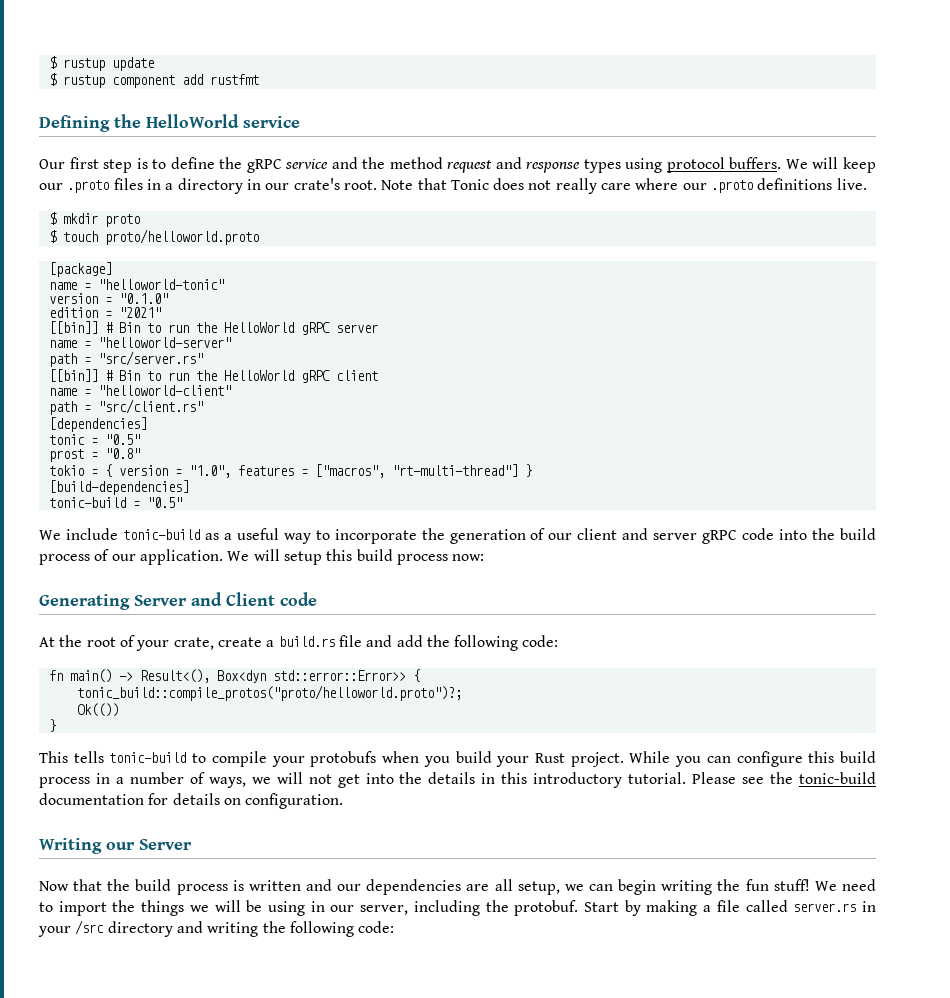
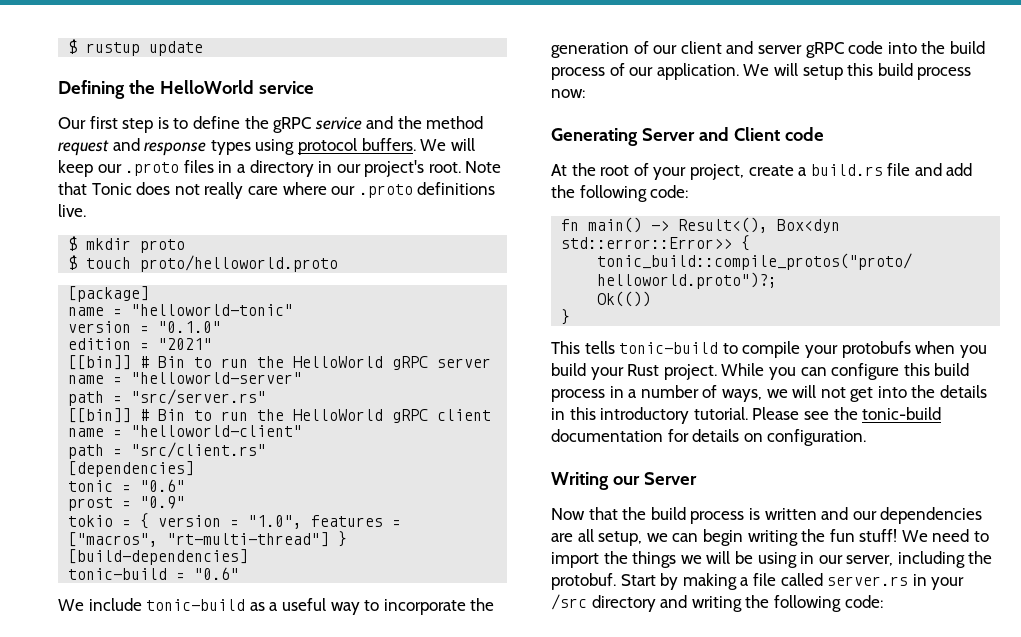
[48,73,259,88] // $ rustup component add rustfmt -> (204, 48) none
[293,178,340,190] crate's -> [364,160,425,177] project's
[104,434,140,445] "0.5" -> [140,479,186,492] "0.6"
[104,448,140,459] "0.8" -> [140,496,186,509] "0.9"
[146,497,182,508] "0.5" -> [194,567,240,580] "0.6"
[173,637,214,650] crate, -> [689,164,744,180] project,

* [What needs to be done]
Leave every picture out, and transcribe the data above exactly as it reads.

* [Output for this task]
[48,73,259,88] // $ rustup component add rustfmt -> (204, 48) none
[293,178,340,190] crate's -> [364,160,425,177] project's
[104,434,140,445] "0.5" -> [140,479,186,492] "0.6"
[104,448,140,459] "0.8" -> [140,496,186,509] "0.9"
[146,497,182,508] "0.5" -> [194,567,240,580] "0.6"
[173,637,214,650] crate, -> [689,164,744,180] project,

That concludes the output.